From the line containing "Cleo: 2 x 1099.95" down to the final line of the entries below, restate each line word for word and add nothing.

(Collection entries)
◇ ◇ ◇ ◇ ◇ ◇ ◇
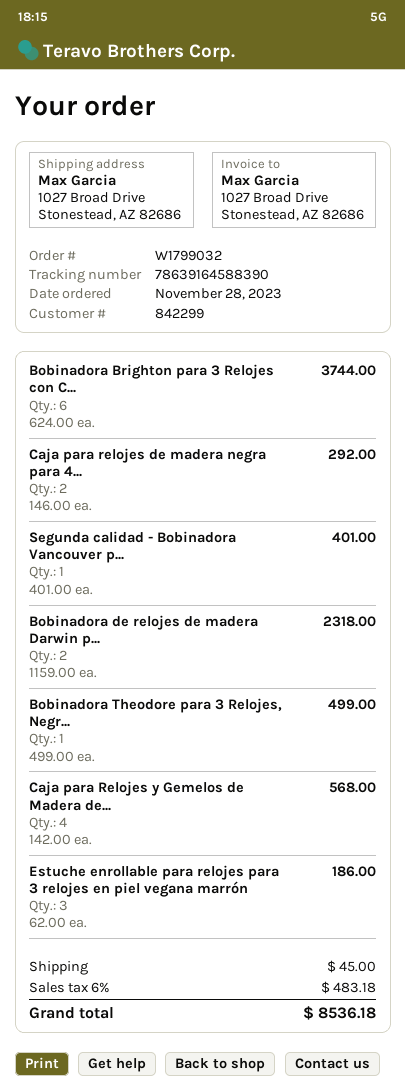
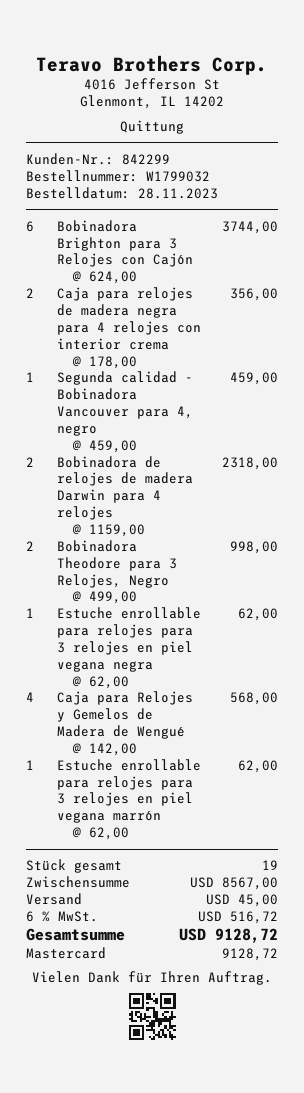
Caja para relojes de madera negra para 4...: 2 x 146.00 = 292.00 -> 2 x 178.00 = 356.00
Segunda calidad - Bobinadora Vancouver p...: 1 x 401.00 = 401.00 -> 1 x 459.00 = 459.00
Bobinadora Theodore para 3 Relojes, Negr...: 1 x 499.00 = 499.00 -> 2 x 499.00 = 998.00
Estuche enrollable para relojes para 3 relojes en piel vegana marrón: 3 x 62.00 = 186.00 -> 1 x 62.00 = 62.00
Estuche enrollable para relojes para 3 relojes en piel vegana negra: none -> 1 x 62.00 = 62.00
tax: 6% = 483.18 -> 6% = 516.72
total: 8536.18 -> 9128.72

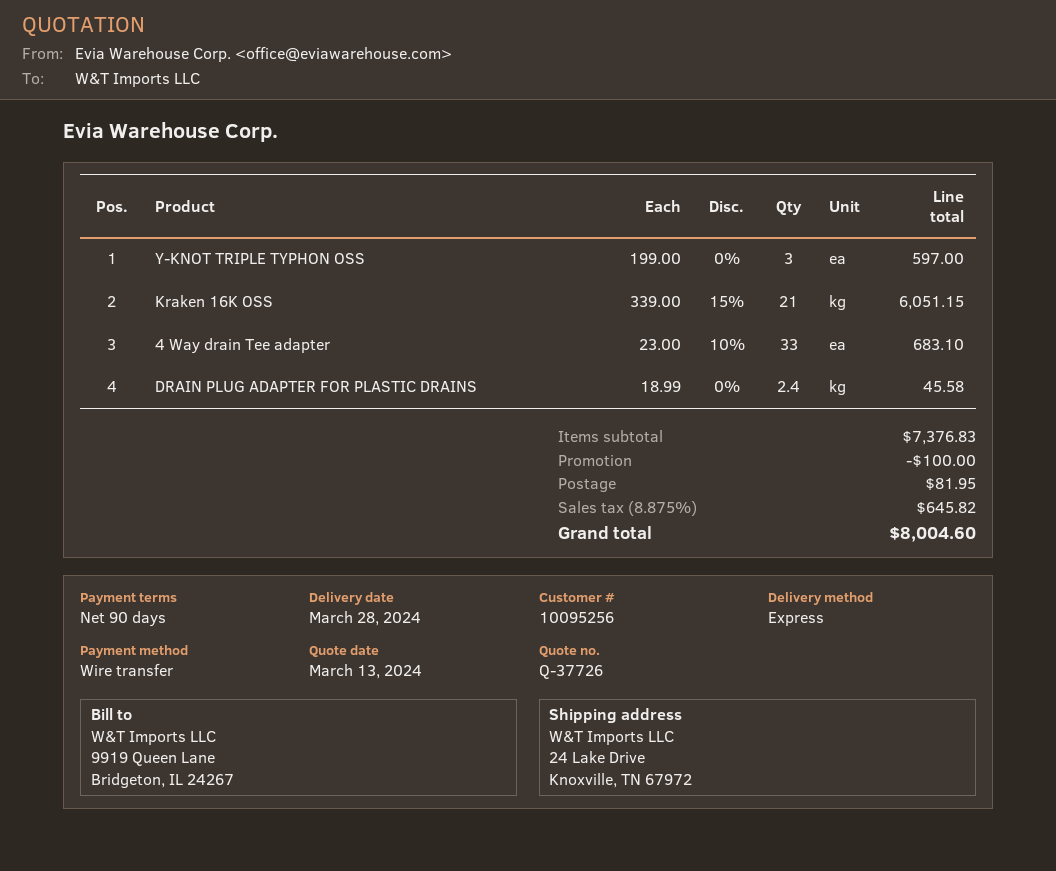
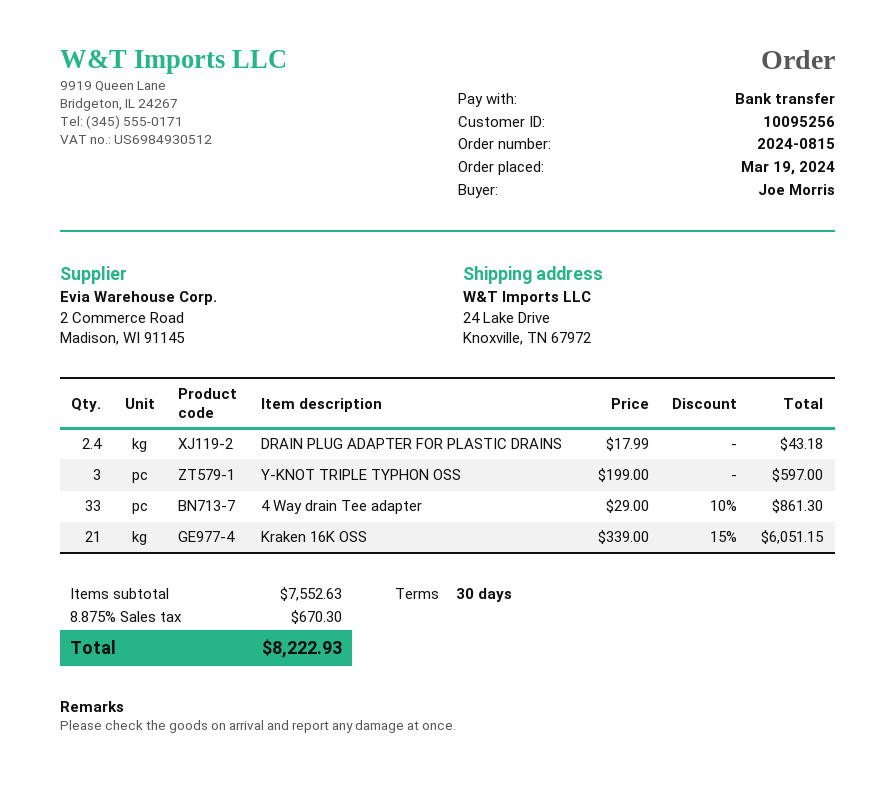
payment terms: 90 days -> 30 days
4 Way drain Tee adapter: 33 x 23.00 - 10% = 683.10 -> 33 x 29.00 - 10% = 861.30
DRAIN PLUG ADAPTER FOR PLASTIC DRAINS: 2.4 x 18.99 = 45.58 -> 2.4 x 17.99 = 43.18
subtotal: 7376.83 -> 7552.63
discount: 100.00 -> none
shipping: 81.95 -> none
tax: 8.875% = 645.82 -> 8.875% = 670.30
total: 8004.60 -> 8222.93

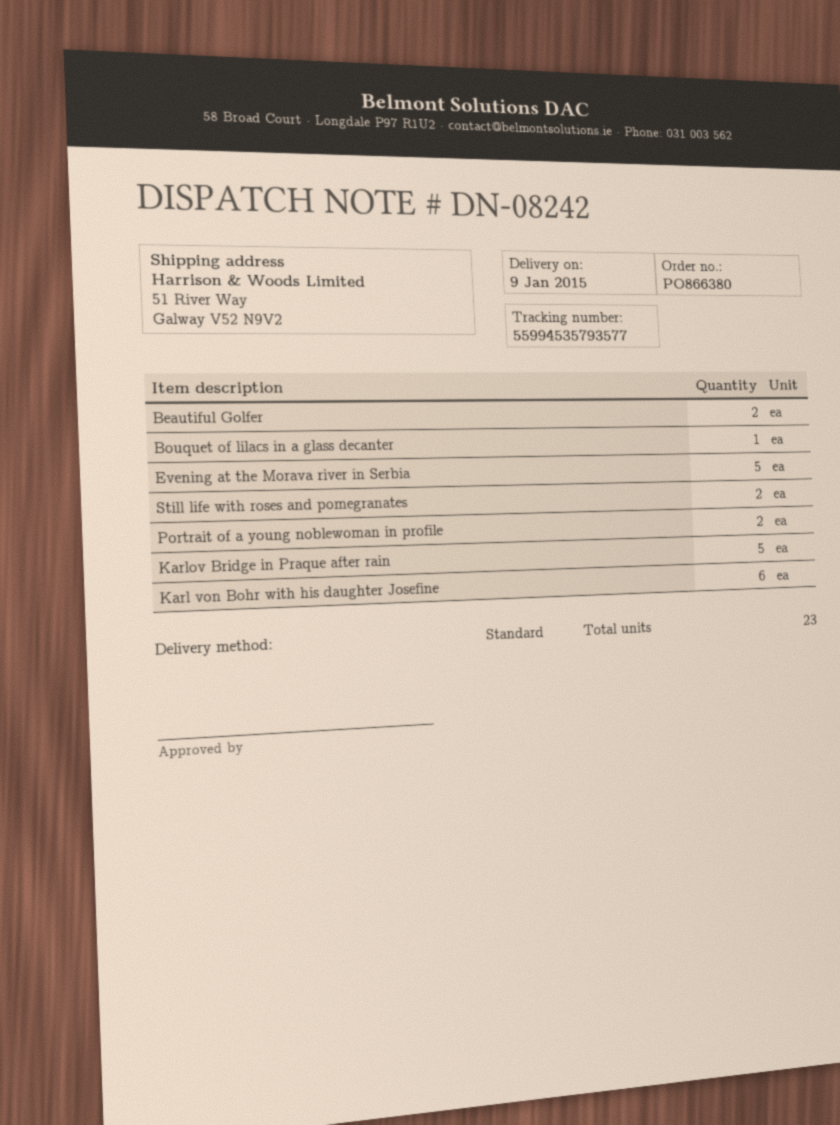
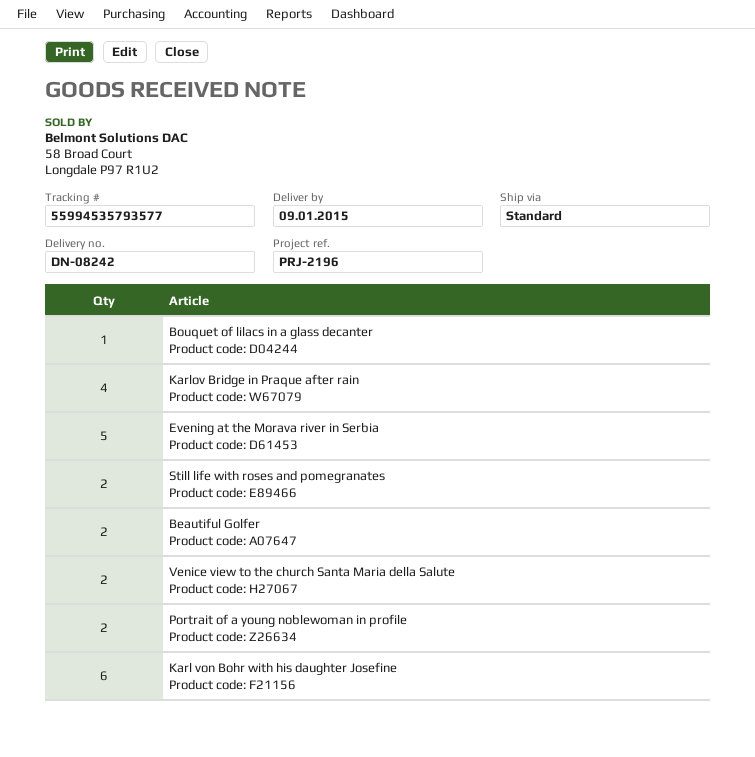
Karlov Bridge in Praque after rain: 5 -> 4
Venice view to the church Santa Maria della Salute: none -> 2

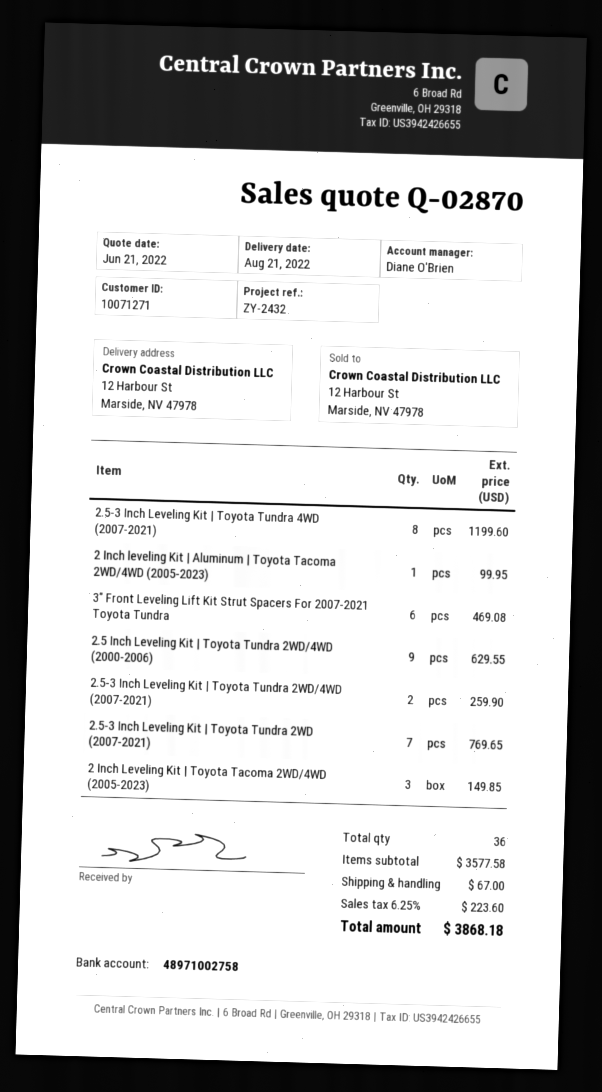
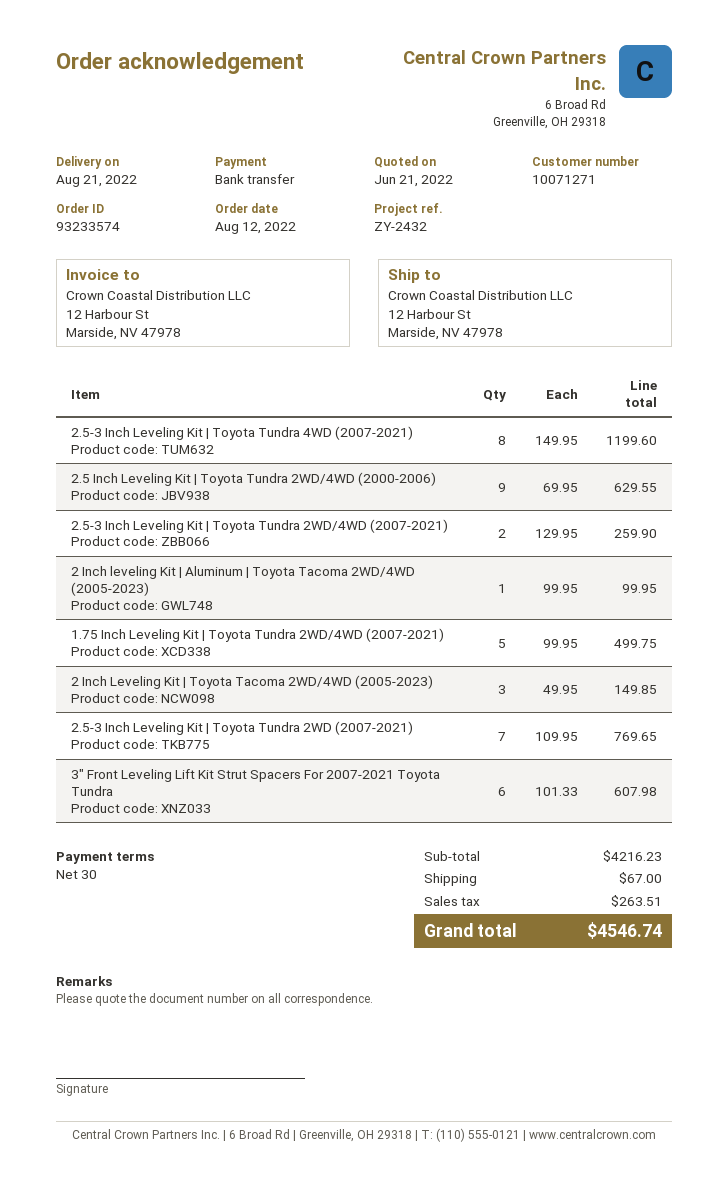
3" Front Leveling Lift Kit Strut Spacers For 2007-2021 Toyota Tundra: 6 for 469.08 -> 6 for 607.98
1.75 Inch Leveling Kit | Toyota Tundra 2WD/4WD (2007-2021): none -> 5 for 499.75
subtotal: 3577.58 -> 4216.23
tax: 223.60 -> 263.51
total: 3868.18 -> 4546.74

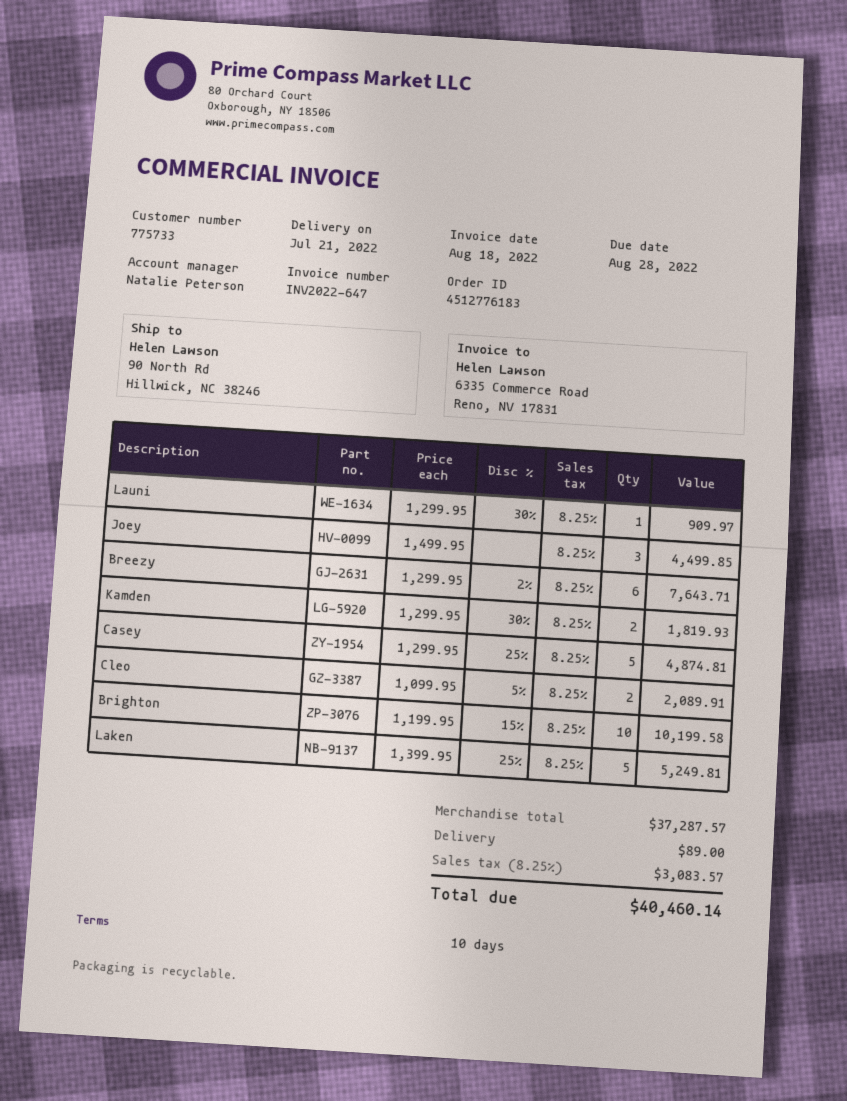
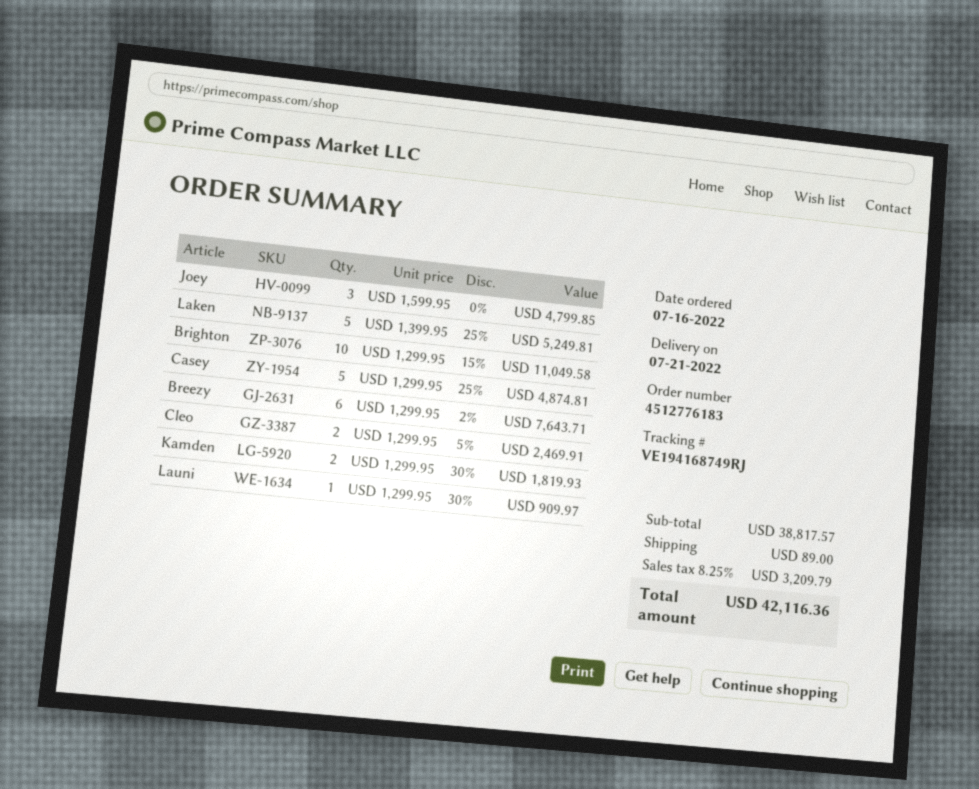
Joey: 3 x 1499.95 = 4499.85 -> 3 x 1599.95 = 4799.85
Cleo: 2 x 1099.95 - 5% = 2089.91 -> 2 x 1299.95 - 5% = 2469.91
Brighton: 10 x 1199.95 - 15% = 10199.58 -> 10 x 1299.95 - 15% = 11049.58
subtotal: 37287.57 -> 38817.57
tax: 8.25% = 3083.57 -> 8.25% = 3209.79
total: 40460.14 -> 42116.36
◇ ◇ ◇ ◇ ◇ ◇ ◇
▸ **Answer area**:
Cleo: 2 x 1099.95 - 5% = 2089.91 -> 2 x 1299.95 - 5% = 2469.91
Brighton: 10 x 1199.95 - 15% = 10199.58 -> 10 x 1299.95 - 15% = 11049.58
subtotal: 37287.57 -> 38817.57
tax: 8.25% = 3083.57 -> 8.25% = 3209.79
total: 40460.14 -> 42116.36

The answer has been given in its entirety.